◆ **Work instruction**
Find every line below with the word "color". Then give only how many there are.

◆ **Data for the task**
%%
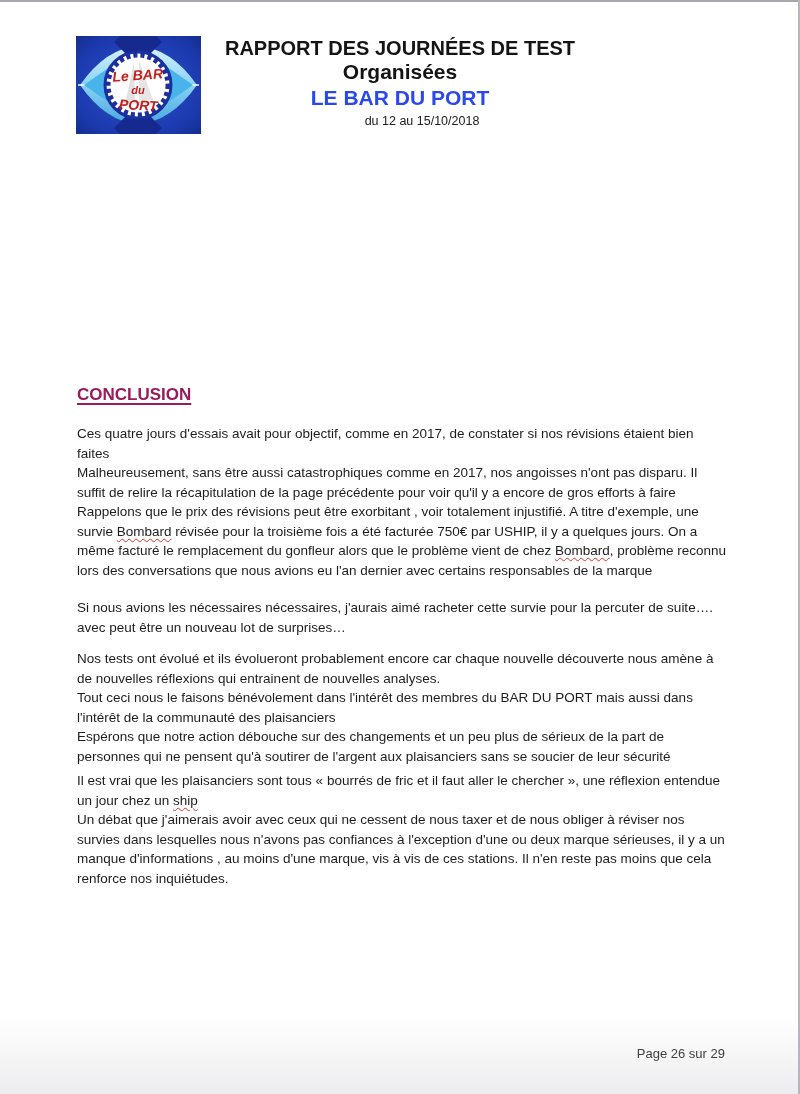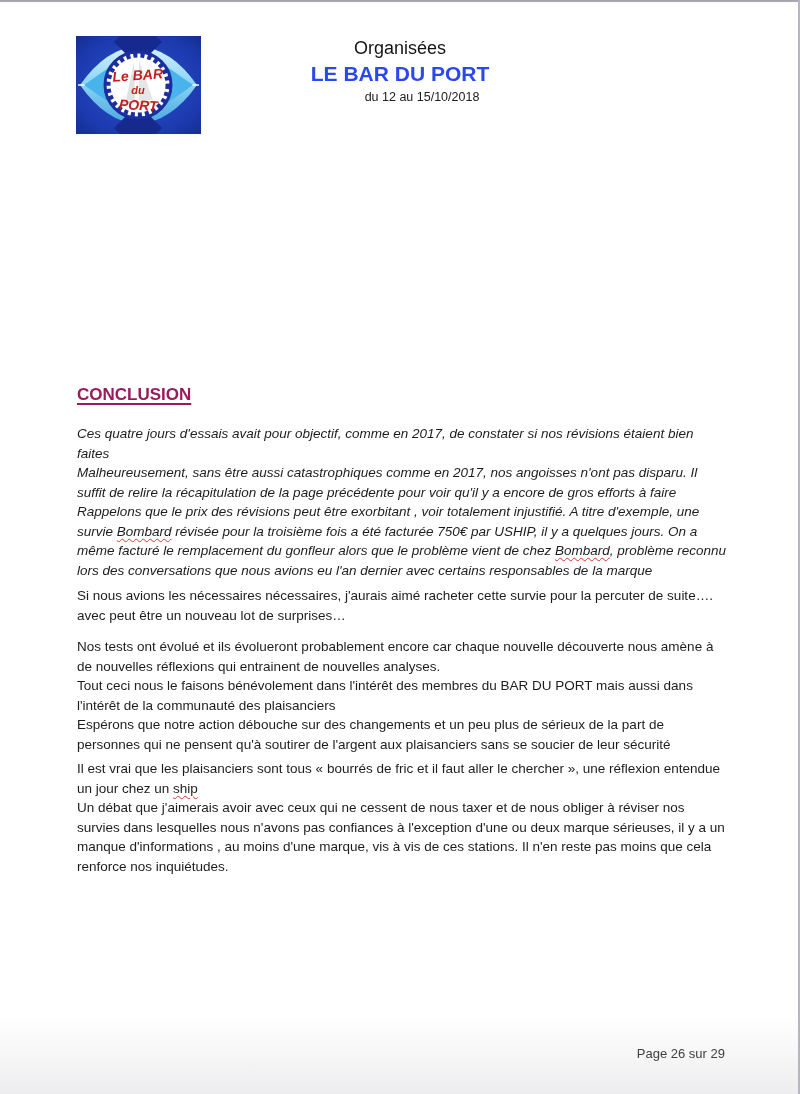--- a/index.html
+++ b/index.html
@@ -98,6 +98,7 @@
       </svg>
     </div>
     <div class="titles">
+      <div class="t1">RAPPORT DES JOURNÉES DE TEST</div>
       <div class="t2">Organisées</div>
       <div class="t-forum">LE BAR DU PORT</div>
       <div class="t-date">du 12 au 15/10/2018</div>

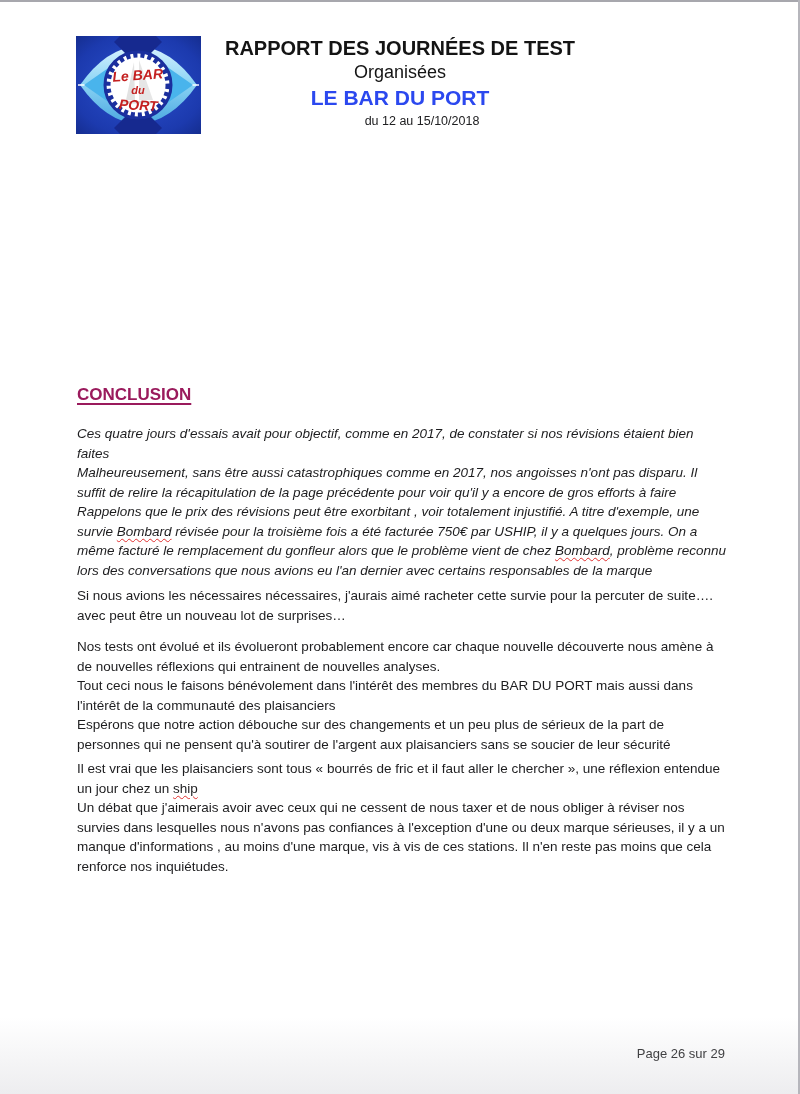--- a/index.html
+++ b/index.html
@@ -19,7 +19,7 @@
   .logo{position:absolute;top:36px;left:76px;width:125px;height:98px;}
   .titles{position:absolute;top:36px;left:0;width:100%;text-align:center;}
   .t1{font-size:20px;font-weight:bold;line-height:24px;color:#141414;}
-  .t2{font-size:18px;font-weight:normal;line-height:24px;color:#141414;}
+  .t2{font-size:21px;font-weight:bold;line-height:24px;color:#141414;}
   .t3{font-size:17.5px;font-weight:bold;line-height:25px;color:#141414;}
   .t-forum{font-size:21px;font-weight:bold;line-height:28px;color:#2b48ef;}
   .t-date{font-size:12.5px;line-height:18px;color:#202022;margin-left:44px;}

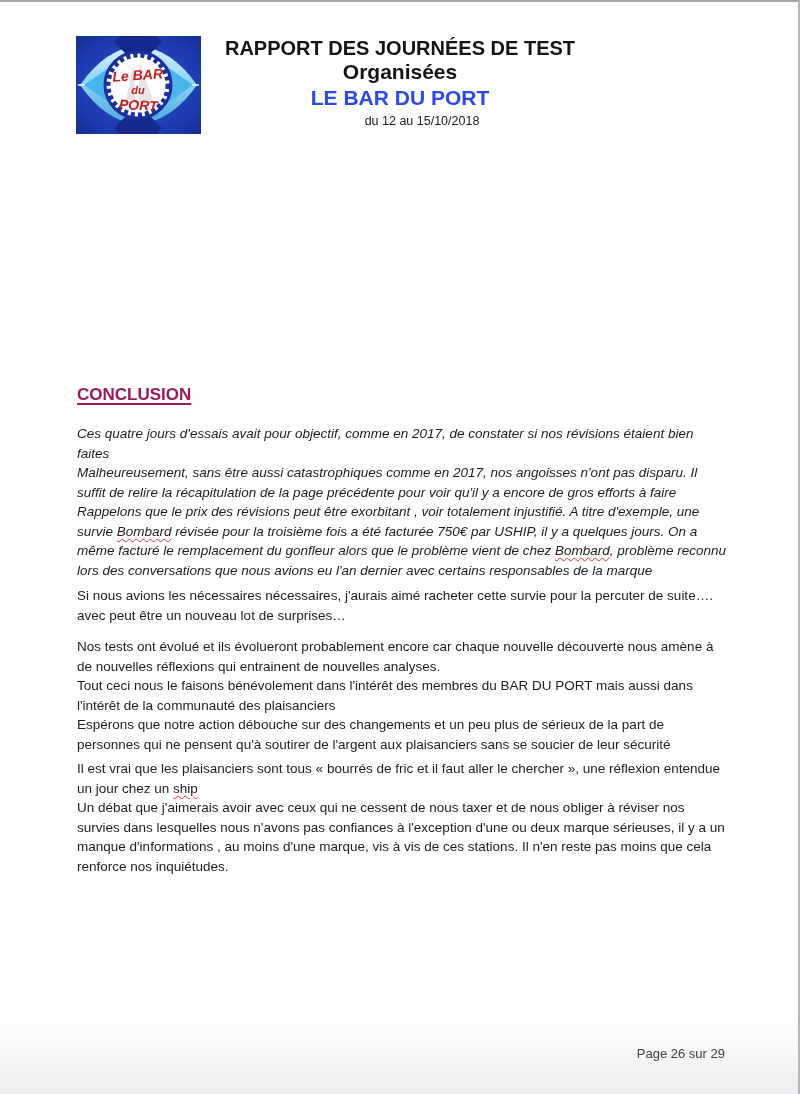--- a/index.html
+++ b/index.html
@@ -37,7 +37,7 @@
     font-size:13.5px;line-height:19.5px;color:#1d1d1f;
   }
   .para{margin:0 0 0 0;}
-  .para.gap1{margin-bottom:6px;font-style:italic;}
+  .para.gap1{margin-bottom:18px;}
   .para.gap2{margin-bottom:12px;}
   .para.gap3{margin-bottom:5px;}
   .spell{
%%
◆ **Response to this task**
7